The saltworks in Ston, a coastal town just north of Croatia’s Adriatic pearl, Dubrovnik, are said to date to Roman times. But the first written mention was in 1272 in the Statutes of the Ragusan Republic -- a small, independent state around Ragusa, as Dubrovnik was known. The statutes set strict rules for the production, storage and sale of Ston’s salt.
It is Ston Bay’s configuration that makes it a perfect place for the harvesting of salt. The sea flows in and some of the salty water is caught in “pools” toward the shore. As the water moves through the series of pools, it evaporates, helped by dry winds and high temperatures, and becomes saltier.
In the last row of 12 very shallow pools -- each named long ago after local saints -- salt is ready for collecting.

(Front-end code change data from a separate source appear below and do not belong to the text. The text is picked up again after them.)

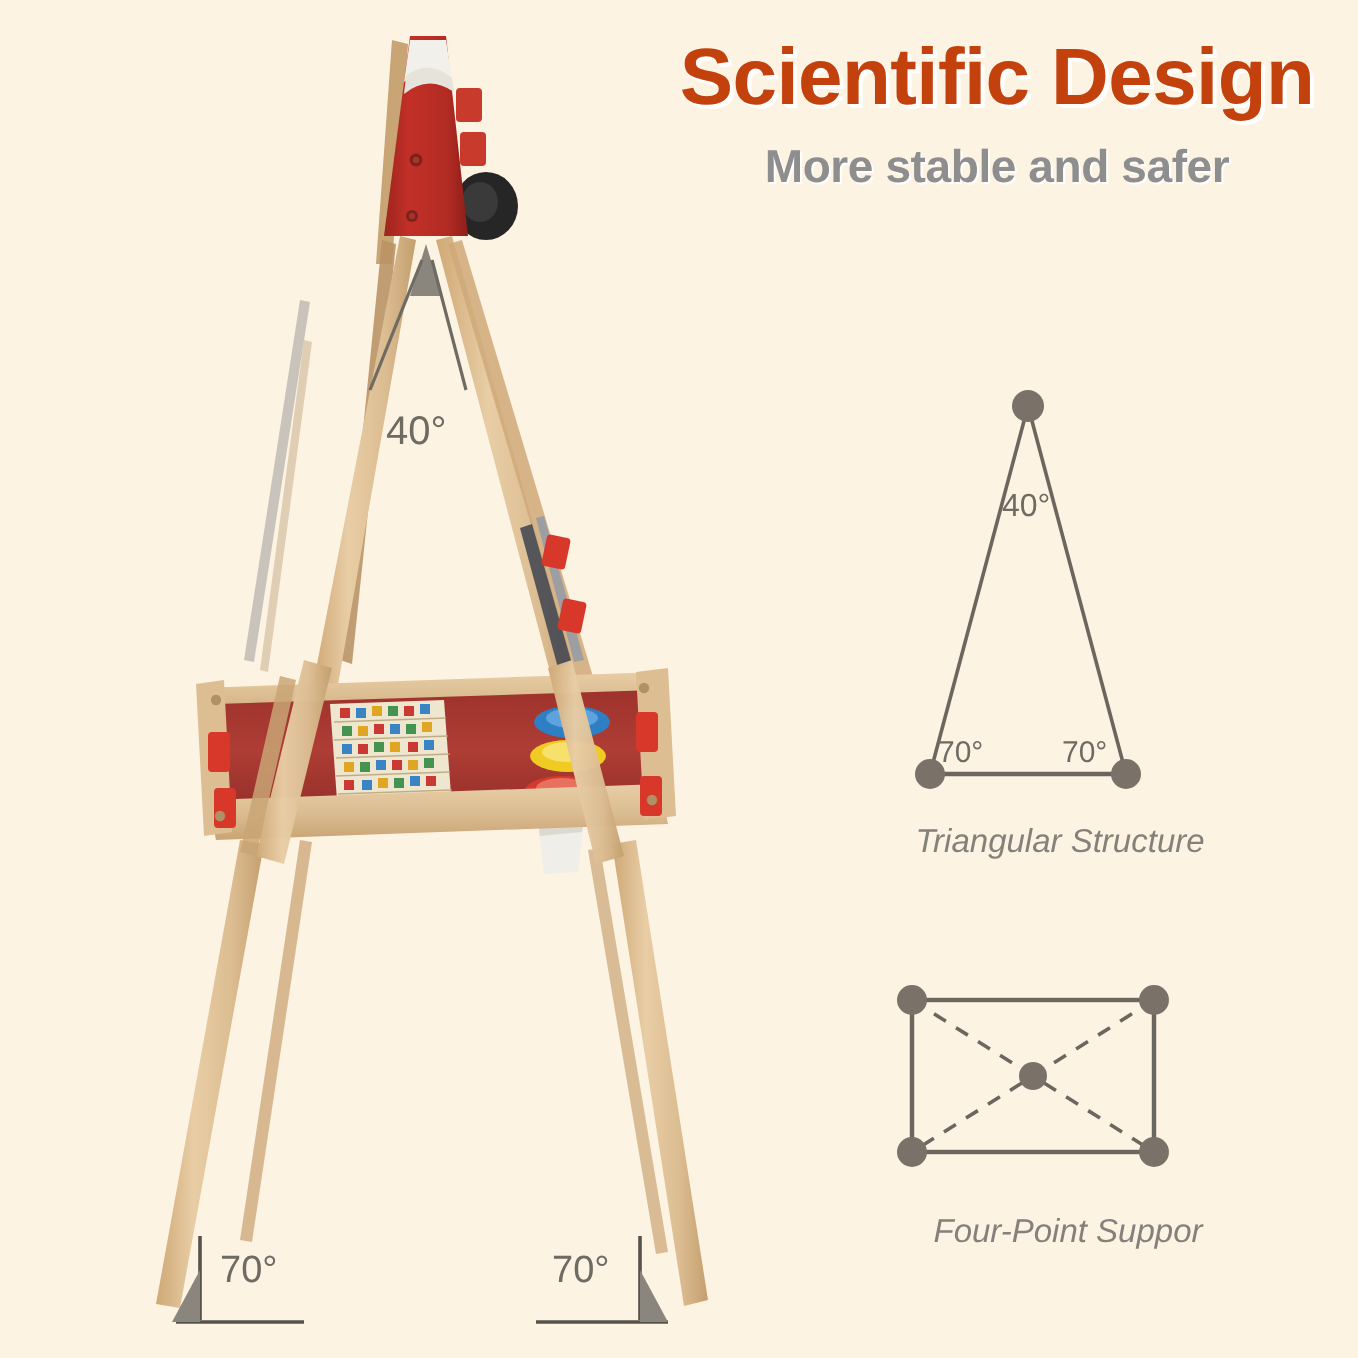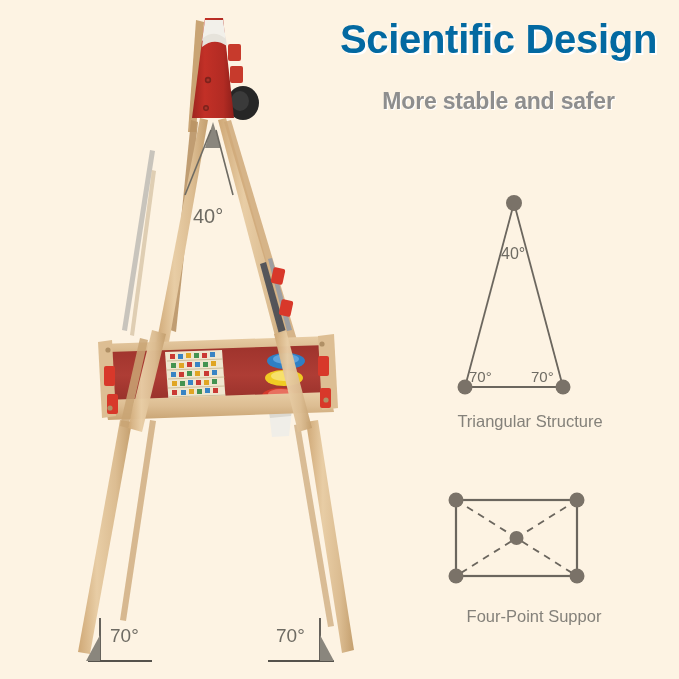--- a/index.html
+++ b/index.html
@@ -25,44 +25,45 @@
   #headings {
     position: absolute;
     left: 318px;
     top: 18px;
     width: 361px;
     text-align: center;
   }
   #main-title {
     font-size: 40px;
     font-weight: bold;
-    color: #0369a1;
+    color: #c2410c;
     letter-spacing: -0.3px;
     line-height: 1.05;
     text-shadow: 2px 2px 0 #ffffff, 1px 1px 0 #ffffff;
     white-space: nowrap;
   }
   #sub-title {
-    margin-top: 28px;
+    margin-top: 10px;
     font-size: 23px;
     font-weight: bold;
     color: #8e8e8e;
     letter-spacing: -0.2px;
     text-shadow: 1px 1px 0 #ffffff;
     white-space: nowrap;
   }
 
   
   .diagram-caption {
     position: absolute;
     font-size: 16.5px;
     color: #84817a;
     font-weight: normal;
     white-space: nowrap;
     text-align: center;
+    font-style: italic;
   }
   #caption-triangle { left: 400px; top: 412px; width: 260px; }
   #caption-rect     { left: 404px; top: 607px; width: 260px; }
 
   
   .svg-layer {
     position: absolute;
     left: 0;
     top: 0;
   }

Today, as long ago, workers dig the salt out with shovels and load it onto mine cars that carry it to the warehouse.
“It’s only the sea, sun and winds, nothing else,” says owner Svetan Pejic, who plans to invest more to keep the saltworks as it is. “The salt here is pure, natural, ecological.”
For hundreds of years in the Ragusan Republic, which existed until 1808 when it was occupied by Napoleon’s army, salt was “white gold” and Ragusa based much of its prosperity on salt exports to the Turkish empire and elsewhere.
Salt was so valuable that Ragusan law required the warehouse keys be guarded round the clock. Every sale of salt had to be observed by two witnesses. There were harsh penalties for those who violated the rules -- and hefty rewards for those who turned them in.
It is believed that the 3.3-mile stone wall around Ston was built to protect the saltworks.
Only 17 people work at the saltworks today, but for generations the town’s people did little but dig for salt. At the main collection times -- from April to October -- the work was compulsory for all residents of Ston and nearby areas. They were paid in salt or gold.
Later, when Croatia was a part of Yugoslavia, Ston’s salt was distributed throughout the then communist-ruled federation of six republics. At its peak, the saltworks produced more than 6,000 tons a year.
Pejic bought the works when Croatia’s government began selling off state property after seceding from Yugoslavia.
Although the saltworks is not profitable and can’t compete with mechanized salt mines, Pejic says it still has an important role to play.
“It will remain here, if only for tourists, so they can collect it themselves and take home the purest salt in the world,” he says.